In general, wildfires come with a risk of breathing particulate matter, tiny pollutants too small to see individually that can cause a range of harmful effects when inhaled into the lungs.

“You’re breathing in some pretty nasty air,” said Steve LaDochy, a professor of geosciences and environment at California State University, Los Angeles. “It’s the fine particles that are the most dangerous — those are the ones that get into the lungs. You don’t see them, so you don’t know. But if you see smoke, there are definitely a lot of fine particles.”

Young children, older adults, people with asthma and people with pre-existing conditions are most at risk, but pollution from smoky air can affect even healthy adults.

When the air quality is poor, health experts recommend staying inside, closing windows to keep out smoky air, and using an air-conditioner with a recirculation option, if possible.

If you must go outside, experts recommend using a mask designed to keep out particulate matter.

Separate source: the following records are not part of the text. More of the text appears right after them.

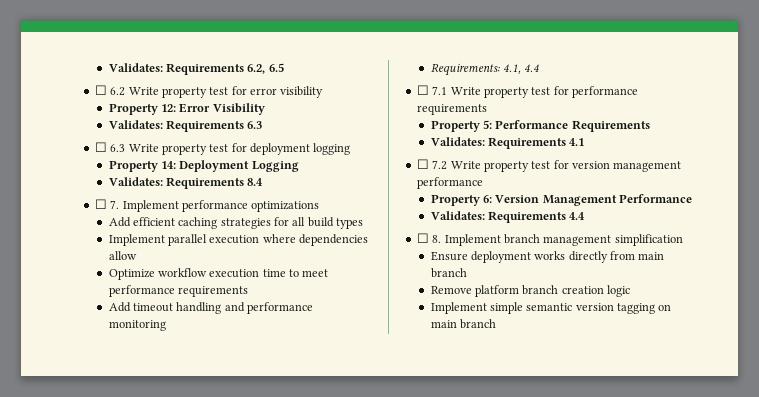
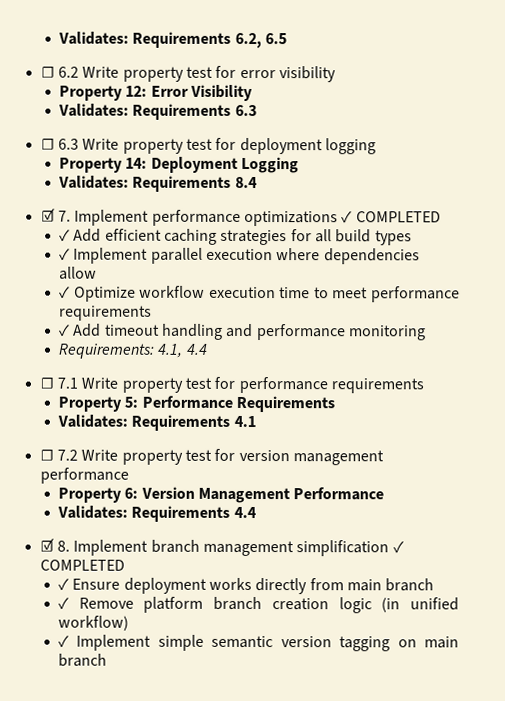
- ☐ 7. Implement performance optimizations
- Add efficient caching strategies for all build types
+ ☑ 7. Implement performance optimizations ✓ COMPLETED
+ ✓ Add efficient caching strategies for all build types
- Implement parallel execution where dependencies allow
+ ✓ Implement parallel execution where dependencies allow
- Optimize workflow execution time to meet performance requirements
+ ✓ Optimize workflow execution time to meet performance requirements
- Add timeout handling and performance monitoring
+ ✓ Add timeout handling and performance monitoring
- ☐ 8. Implement branch management simplification
- Ensure deployment works directly from main branch
+ ☑ 8. Implement branch management simplification ✓ COMPLETED
+ ✓ Ensure deployment works directly from main branch
- Remove platform branch creation logic
- Implement simple semantic version tagging on main branch
+ ✓ Remove platform branch creation logic (in unified workflow)
+ ✓ Implement simple semantic version tagging on main branch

A surgical mask, scarf or bandanna will not do much to filter out many pollutants. Instead, experts recommend a respirator mask, such as a N95 face mask, which is designed to filter out 95 percent of airborne particles. Respirator masks can generally be found in hardware stores or bought online.

Mask Oakland, a grass-roots group in the Bay Area that hands out masks to homeless people and other marginalized groups during hazardous air conditions, mobilized over the weekend. By Monday morning, the group had supplied about 3,000 masks to volunteers and community leaders to be distributed.

“I’m already getting emails this morning from schools and other centers,” said Quinn Redwoods, a director for the group. “People forget about us until people need a mask. I think there is a sense of collective denial that this is a worsening reality every year.”

Experts cautioned, though, that the masks should be used as a last resort.

“They need to be put on correctly, and that can take some degree of training,” said Dr. Kathryn Melamed, a pulmonologist at U.C.L.A. She noted that the masks will not seal correctly if someone has facial hair, for example, and they can give people a false feeling of safety.

The current and forecast air quality conditions anywhere in the United States can be checked on AirNow.gov, a website set up by the Environmental Protection Agency and other federal agencies.

Dr. Melamed said people should also monitor their own symptoms when the air they are breathing is less than pristine. While dry eyes and a scratchy throat may simply be a reaction to low humidity in fire-prone areas, she said, a cough, shortness of breath or lightheadedness could also be a symptom of something more serious.

“Ultimately,” she said, “I would recommend that people stay indoors when the air quality is poor.”